631-231-4949
601 Suffolk Avenue
Brentwood, New York 11717

NY Medical Bill Disclosure

Notice Of Right To Request Information About The Amount Or The Estimated Amount That Long Island Ambulatory Surgery Center Will Bill You If Long Island Ambulatory Surgery Center Is Not A Participating Provider In Your Health Insurance Plan

Effective Date: 8/30/2015

In accordance with New York Law, you have the right to receive this notice prior to the provision of non-emergency services by Long Island Ambulatory Surgery Center.

  1. If Long Island Ambulatory Surgery Center is not a participating provider in your health insurance plan, then information regarding the amount or estimated amount that Long Island Ambulatory Surgery Center will bill you for medical services is available to you upon request (so long as the medical service is not an emergency service).
  2. Upon receipt of such a request from you, Long Island Ambulatory Surgery Center must disclose to you in writing the amount or estimated amount that it will bill you for the medical services provided or anticipated to be provided to you, absent unforeseen medical circumstances that may arise when the services are provided.

THIS ONLY APPLIES IF LONG ISLAND AMBULATORY SURGERY CENTER IS NOT A PARTICIPATING PROVIDER IN YOUR HEALTH INSURANCE PLAN

Patient Acknowledgement of Receipt of Notice of Right to Request Information from Long Island Ambulatory Surgery Center about the Amount or Estimated Amount that Long Island Ambulatory Surgery Center will bill you directly for Medical Services.
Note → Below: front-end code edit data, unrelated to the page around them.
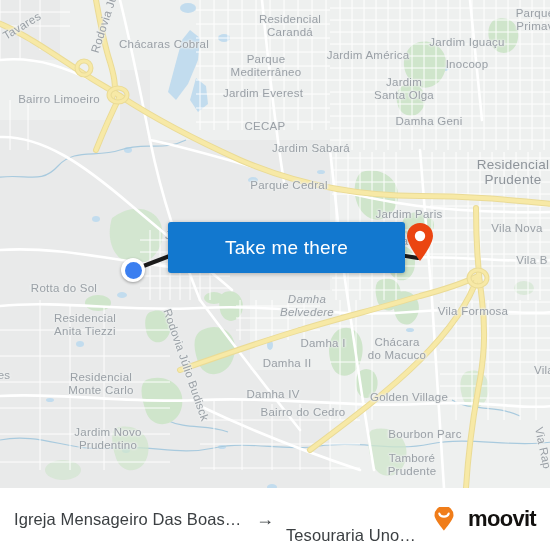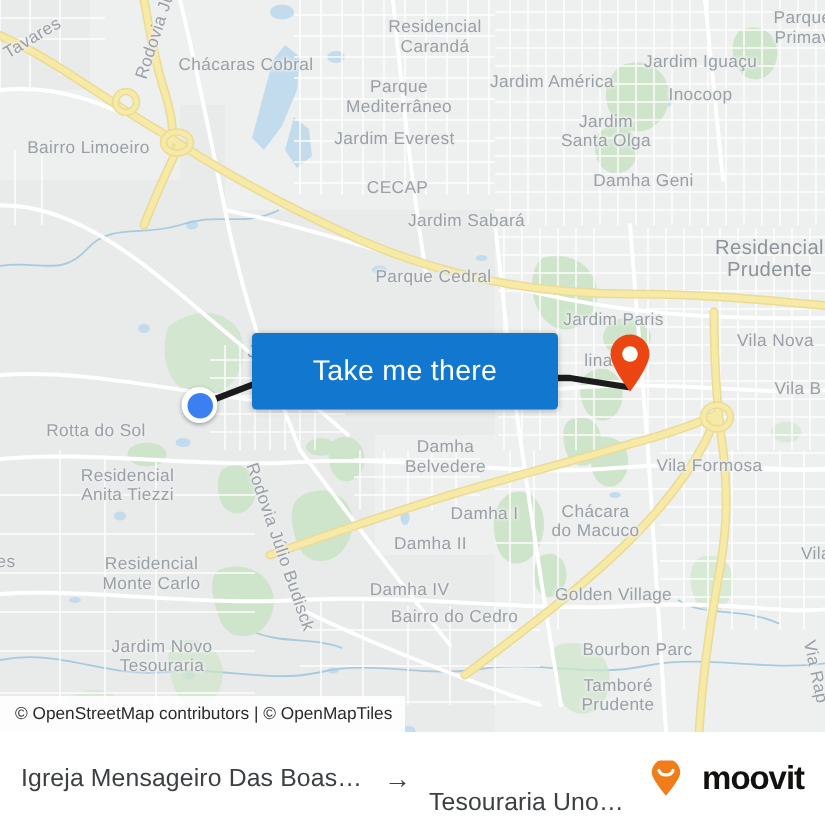"Take me there" #cta { width: 204px -> 237px }
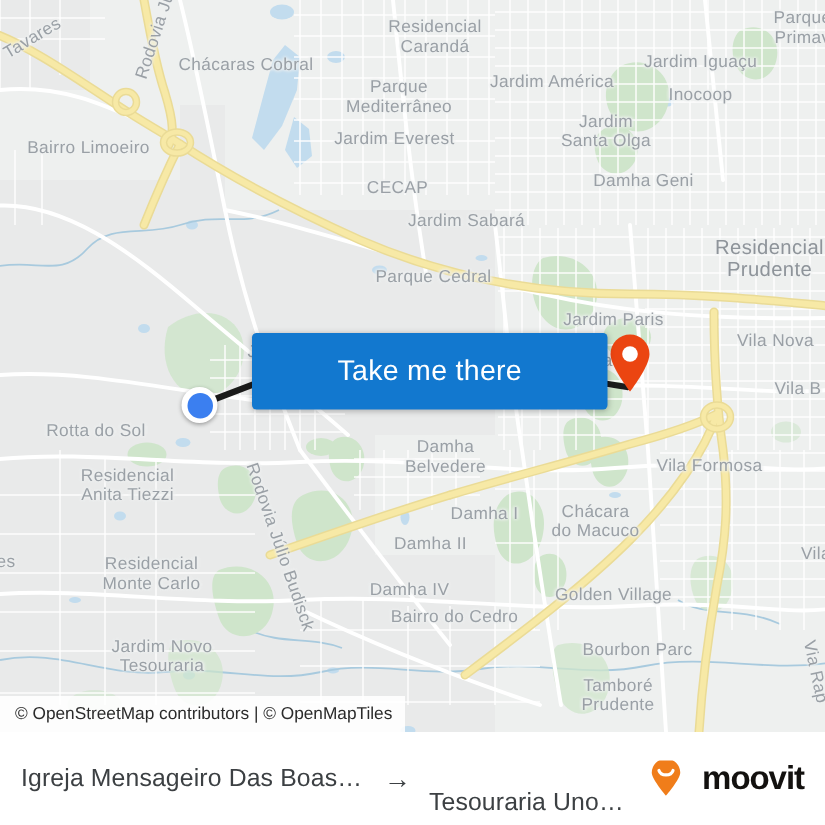"Damha" div.map-label { font-style: none -> italic; left: 297px -> 307px }
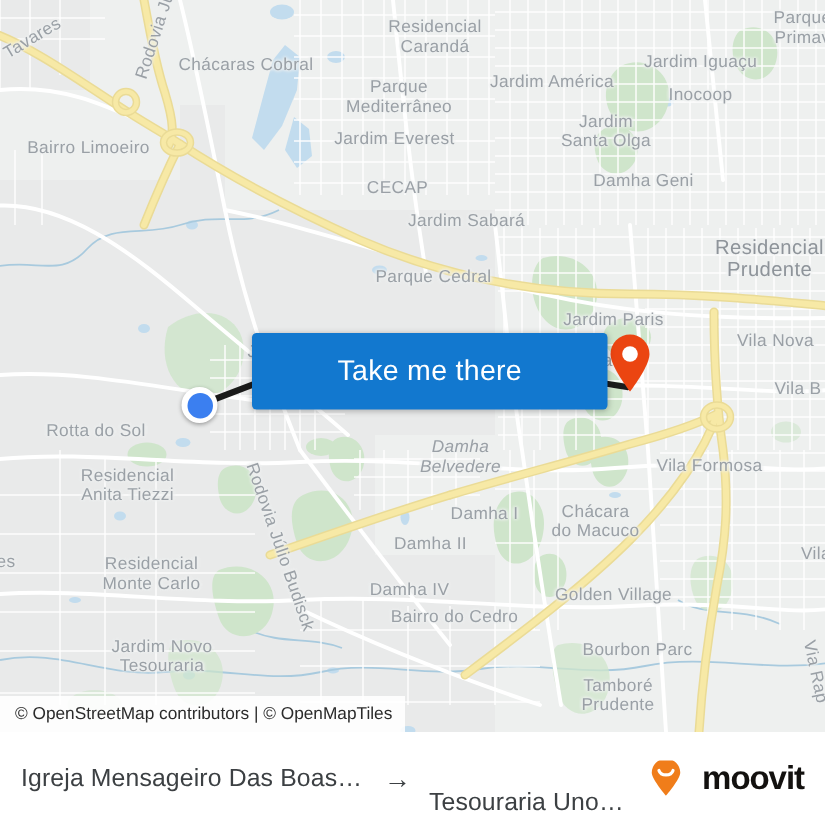"Jardim Novo" div.map-label { text: Tesouraria -> Prudentino }
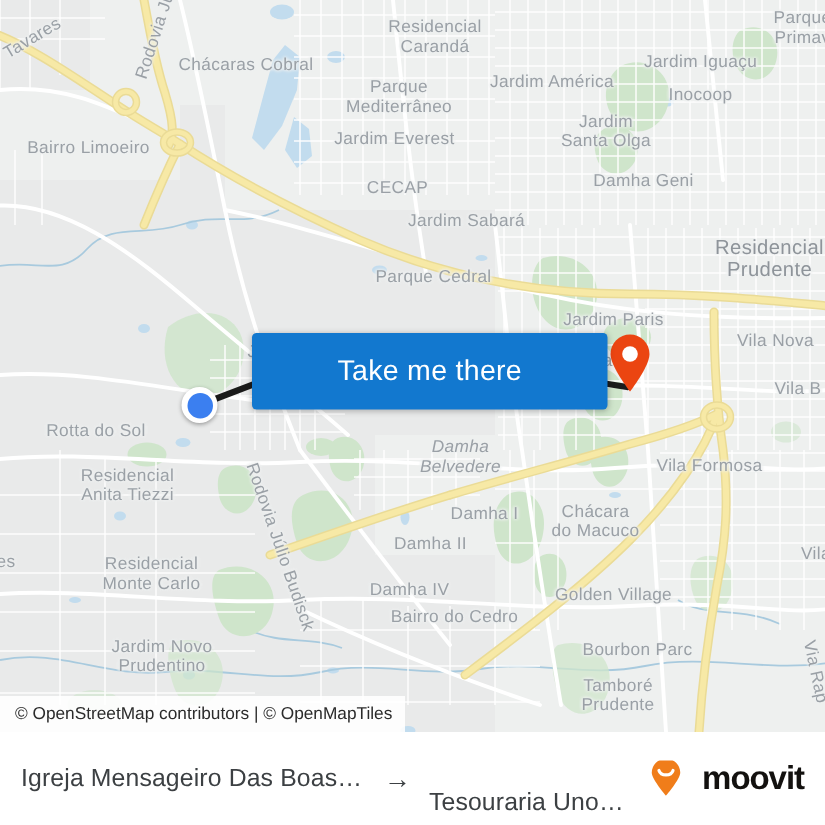"© OpenStreetMap contributors | ©" div { html: <div>© OpenStreetMap contributors | © OpenMapTiles</div> -> none }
This Notice provides information to you about your right to request from Long Island Ambulatory Surgery Center information about the amount or estimated amount that Long Island Ambulatory Surgery Center will bill you directly for Medical Services if Long Island Ambulatory Surgery Center is not a participating provider in your Health Insurance Plan.

By signing this form, you acknowledge that you have received this Notice of Your Right to Request Information from Long Island Ambulatory Surgery Center about the Amount or Estimated Amount that Long Island Ambulatory Surgery Center will bill you directly for Medical Services.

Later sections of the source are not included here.